-------- Records shown --------
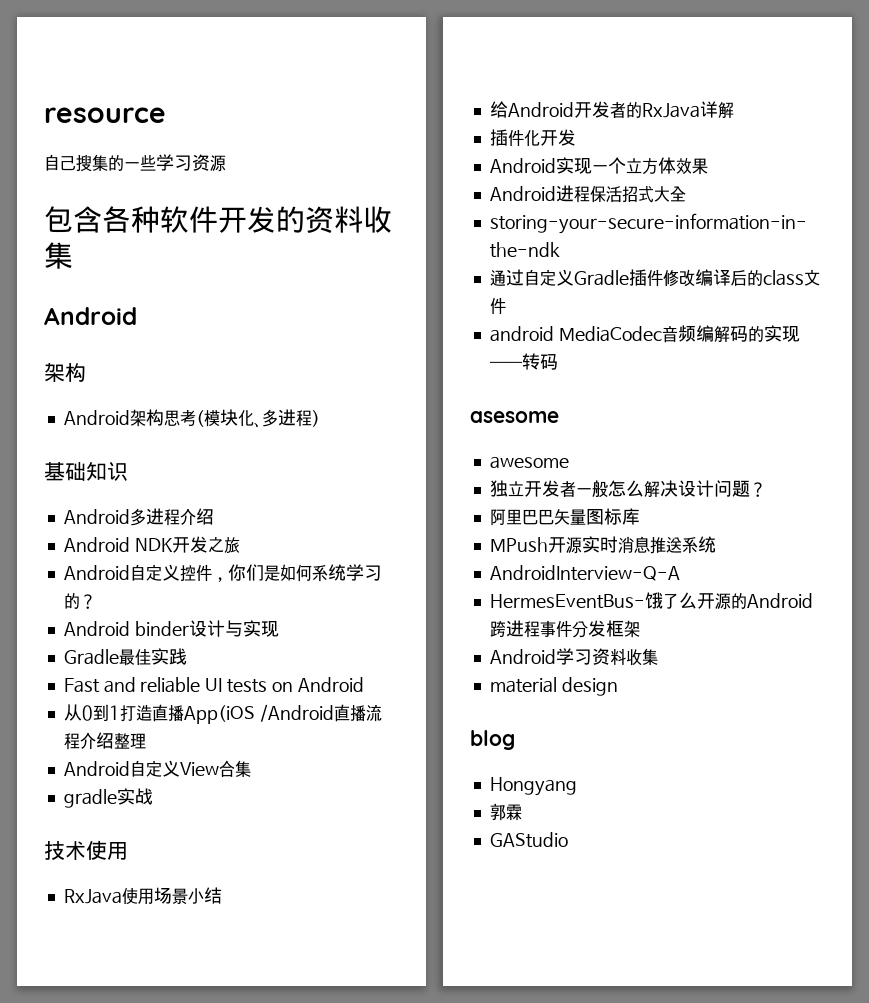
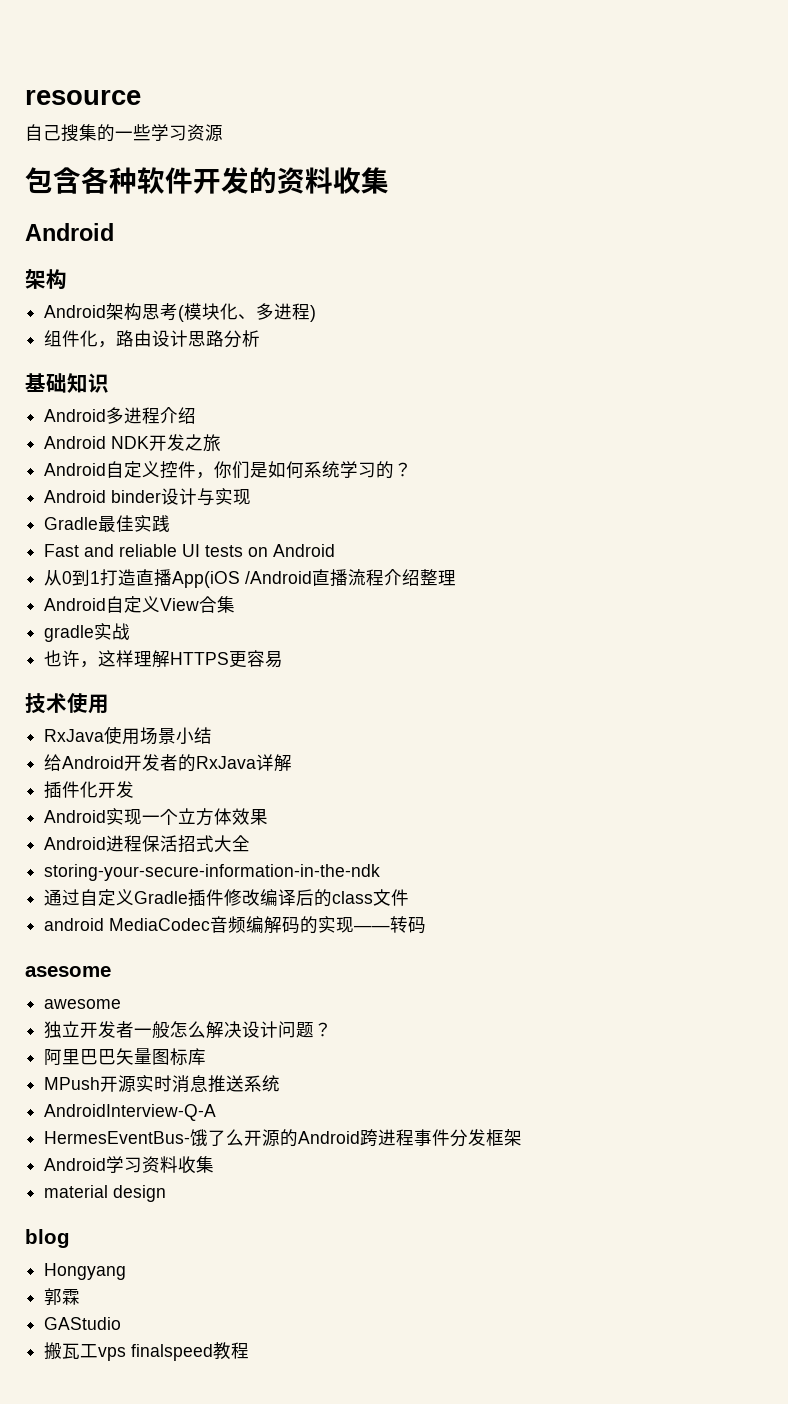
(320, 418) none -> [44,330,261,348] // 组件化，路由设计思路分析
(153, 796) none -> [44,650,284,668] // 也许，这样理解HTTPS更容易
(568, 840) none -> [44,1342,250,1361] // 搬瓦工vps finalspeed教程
--------
-------- Records shown --------
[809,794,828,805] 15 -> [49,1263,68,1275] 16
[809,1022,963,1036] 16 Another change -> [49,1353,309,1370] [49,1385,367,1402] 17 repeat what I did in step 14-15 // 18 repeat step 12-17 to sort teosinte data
--------
# What is required
Produce a word-for-word copy of everything above from the line holding "[809,794,828,805] 15 -> [49,1263,68,1275] 16" down to the line holding "[809,1022,963,1036] 16 Another", with both of those lines kept.

# Written solution
[809,794,828,805] 15 -> [49,1263,68,1275] 16
[809,1022,963,1036] 16 Another change -> [49,1353,309,1370] [49,1385,367,1402] 17 repeat what I did in step 14-15 // 18 repeat step 12-17 to sort teosinte data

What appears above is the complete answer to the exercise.